Perché Google ha deciso di accorpare quella sequenza di caratteri in due parole separate invece che in un’unica parola corrispondente all’intero alfabeto? Mistero. Non ho trovato giustificazioni tecniche di alcun genere e non escludo che i criteri dell’accorpamento dei caratteri possano seguire valutazioni fatte sul contenuto dell’intero indice (es: l’esistenza di acronimi popolari potrebbe favorire alcuni accorpamenti piuttosto che altri).
Riassunto dei risultati
Riassumo di seguito quanto è stato scoperto con questa piccola ricerca.
- E’ stato dimostrato che Google indicizza un massimo di dodici parole estratte dal tag TITLE delle pagine web;
- E’ stato osservato che il testo del tag TITLE può essere archiviato in blocchi separati così come avviene per il testo del corpo delle pagine HTML;
- E’ stato osservato che in presenza di sequenze di singoli caratteri separati da spazio, Google indicizza parole create accorpando i caratteri stessi secondo criteri non ancora chiari. Il limite delle dodici parole viene comunque sempre rispettato.
Quanto stiamo messi male?
Se i risultati di questa ricerca insegnano qualcosa al di là degli aspetti tecnici, è che noi SEO stiamo messi piuttosto male.

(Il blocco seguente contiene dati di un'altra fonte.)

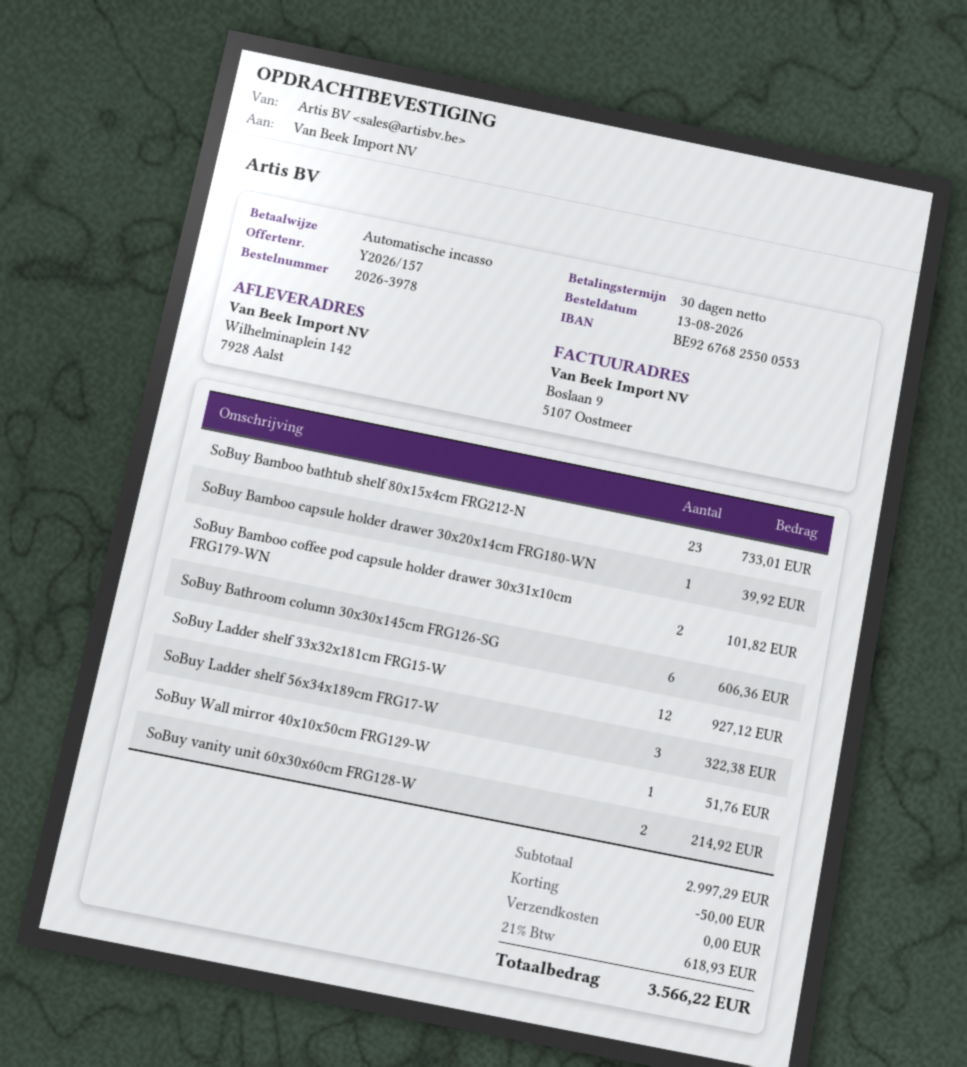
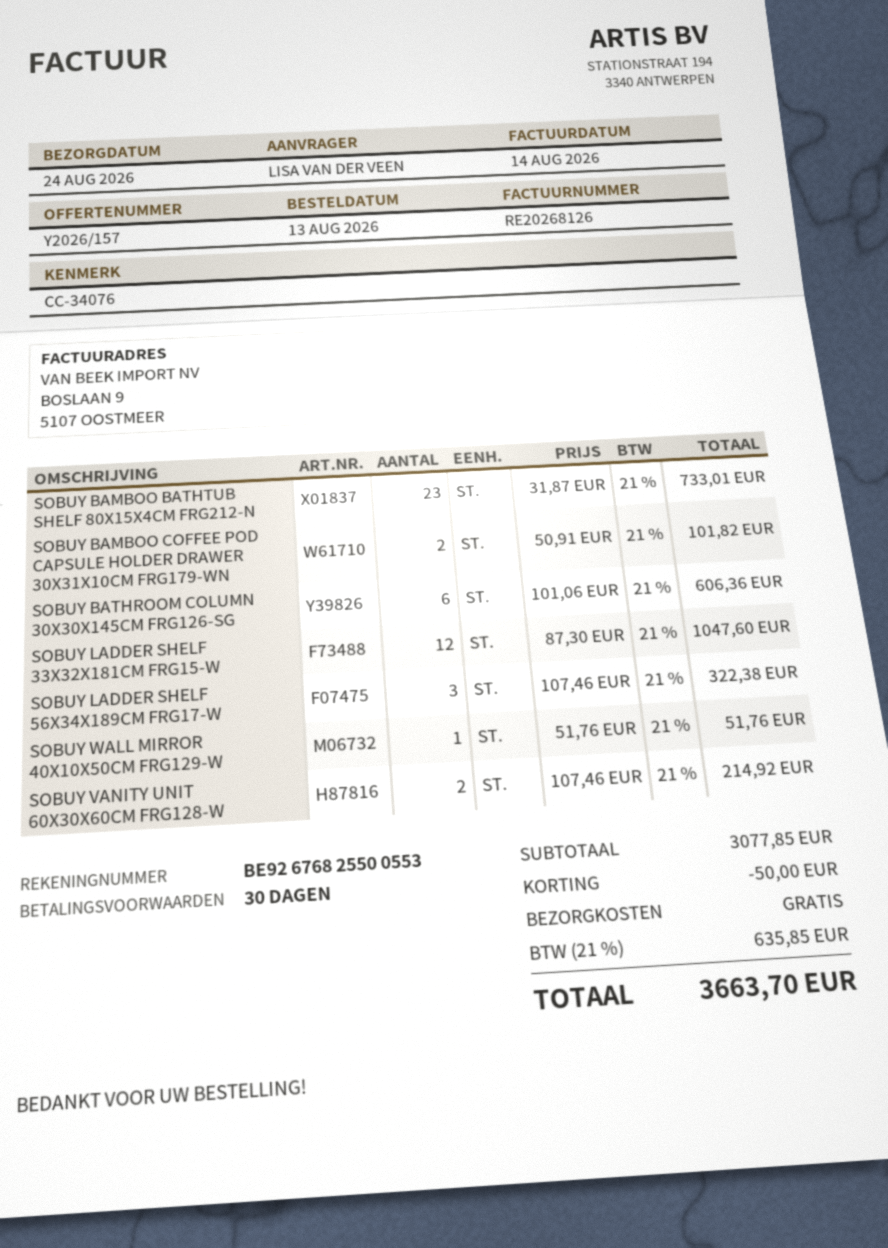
SoBuy Bamboo capsule holder drawer 30x20x14cm FRG180-WN: 1 for 39.92 -> none
SoBuy Ladder shelf 33x32x181cm FRG15-W: 12 for 927.12 -> 12 for 1047.60
subtotal: 2997.29 -> 3077.85
tax: 21% = 618.93 -> 21% = 635.85
total: 3566.22 -> 3663.70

Il divario tra le nostre conoscenze/supposizioni e la realtà di un motore di ricerca è così vasto che per tredici anni abbiamo brancolato nel buio chiedendoci qualcosa a cui poteva essere data risposta in qualsiasi momento, in pochi minuti.

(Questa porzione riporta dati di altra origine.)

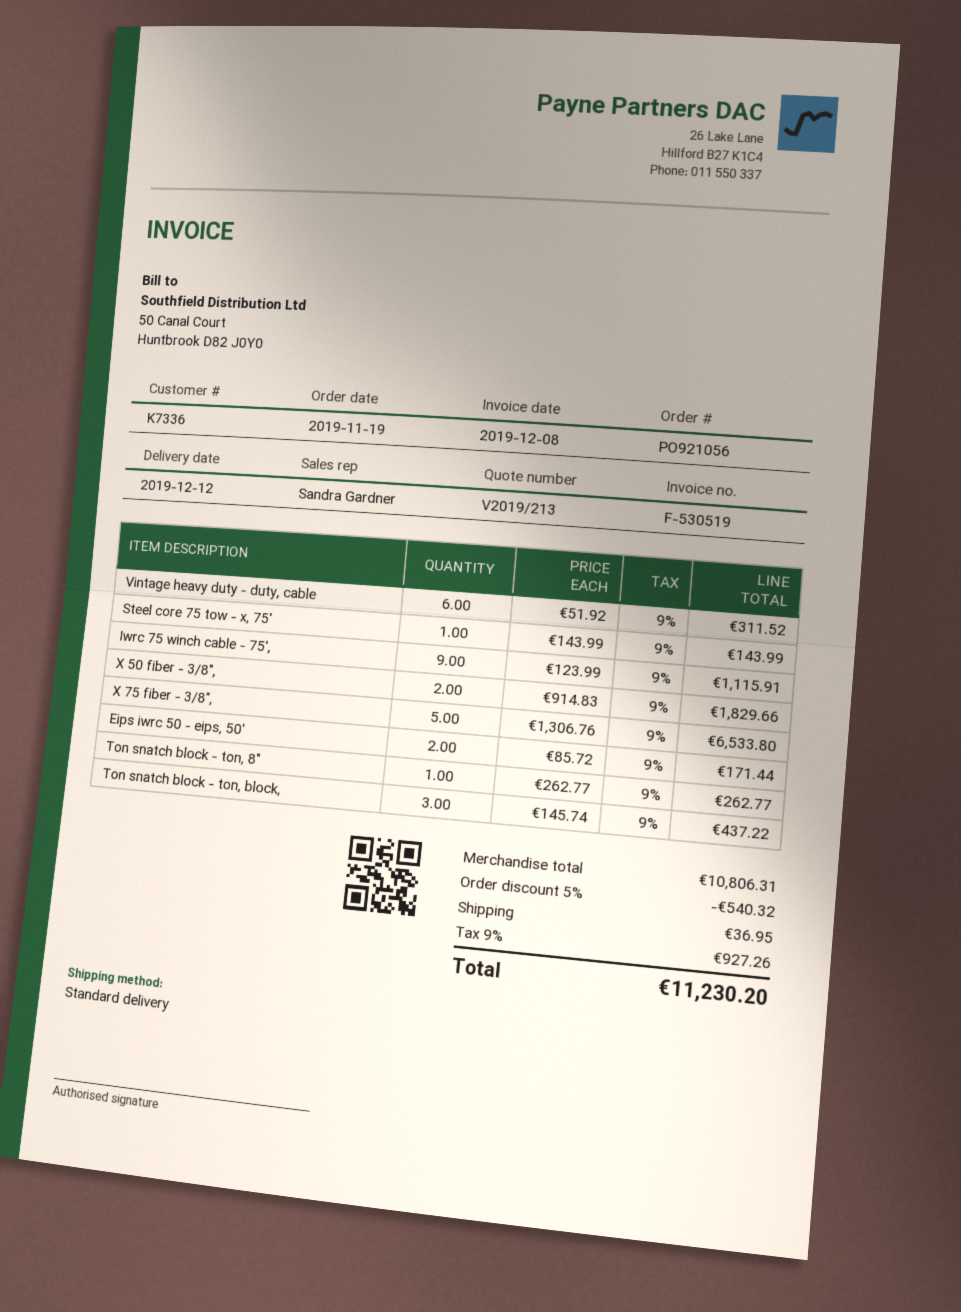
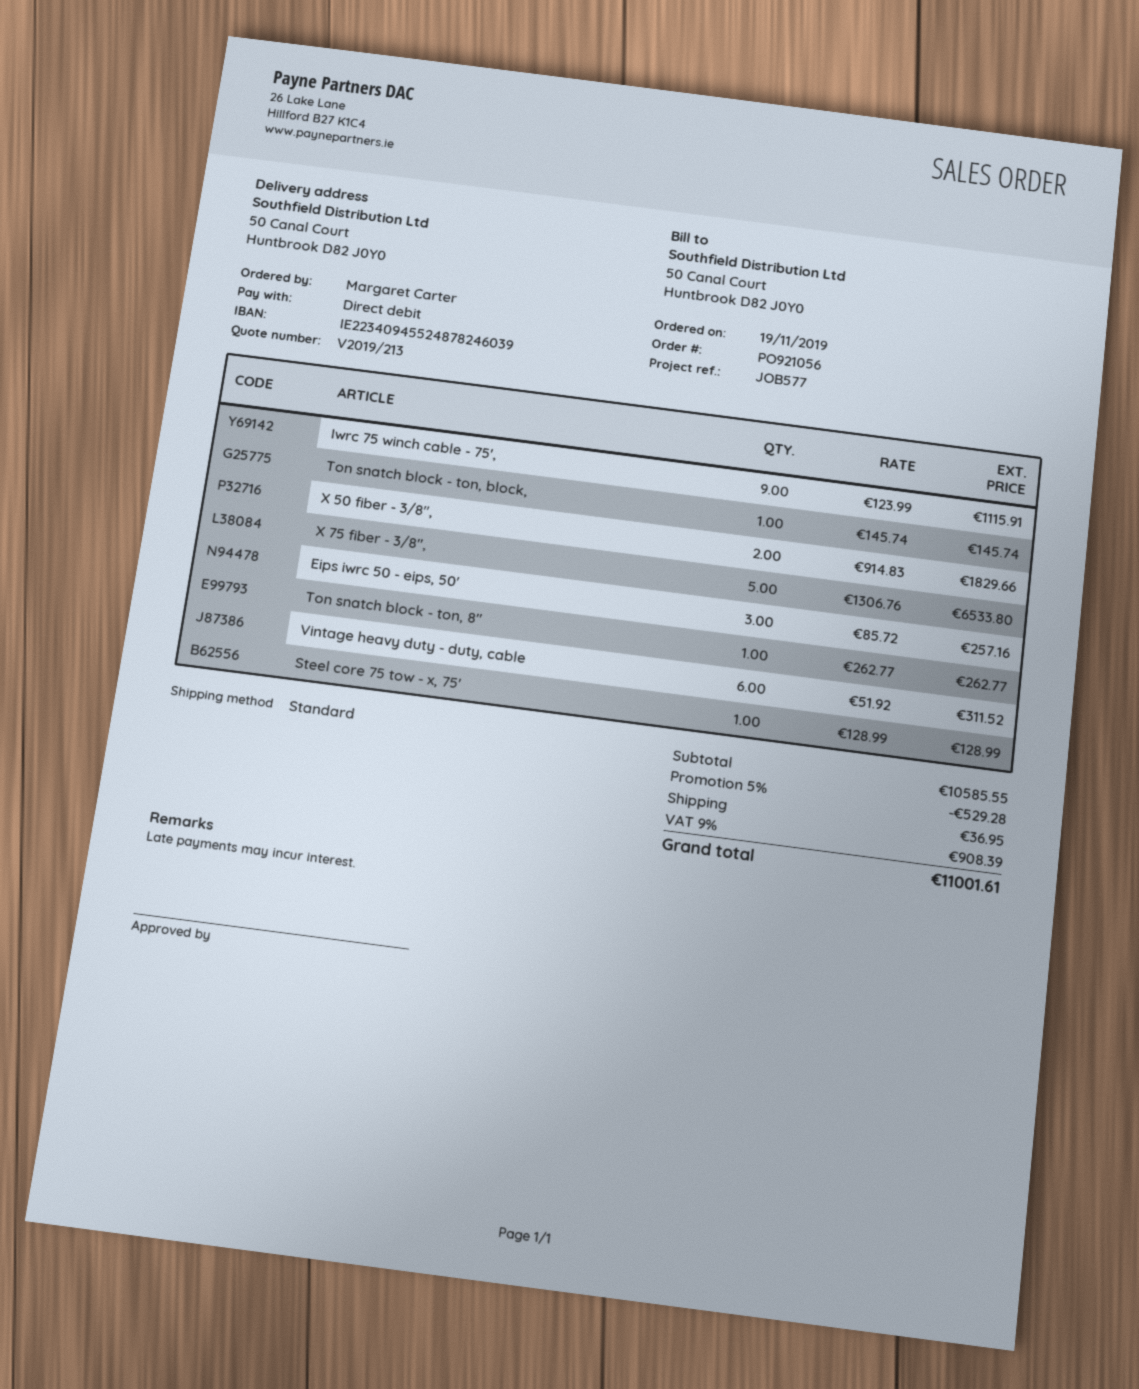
Steel core 75 tow - x, 75': 1 x 143.99 = 143.99 -> 1 x 128.99 = 128.99
Eips iwrc 50 - eips, 50': 2 x 85.72 = 171.44 -> 3 x 85.72 = 257.16
Ton snatch block - ton, block,: 3 x 145.74 = 437.22 -> 1 x 145.74 = 145.74
subtotal: 10806.31 -> 10585.55
discount: 5% = 540.32 -> 5% = 529.28
tax: 9% = 927.26 -> 9% = 908.39
total: 11230.20 -> 11001.61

La prima osservazione che mi viene spontaneo fare è che le modalità di archiviazione dei testi in parole, tipica di in un motore di ricerca, dovrebbe risultare palese a qualunque progettista di database che abbia affrontato il compito di creare un piccolo indice fulltext.
Il fatto che questa conoscenza, molto semplice e sicuramente banale agli occhi di un progettista di database, non appartenga alla comunità SEO è purtroppo un segnale chiaro su quanto poco ne sappiamo di come un motore di ricerca è fatto e di come funziona.
La seconda considerazione che mi viene spontaneo fare è che il valore aggiunto di queste pratiche di reverse engineering risiede sicuramente nella possibilità di acquisire un metodo di indagine.
Fin troppe volte i SEO vengono lasciati privi di informazione da parte dei progettisti dei motori di ricerca: gli algoritmi devono rimanere segreti per ovvie ragioni ma questa carenza di informazioni può trasformarsi in un’opportunità di crescita nel momento in cui inducesse i SEO a far pratica di logica e a sviluppare una forma mentis capace di pensare come chi i motori di ricerca li crea.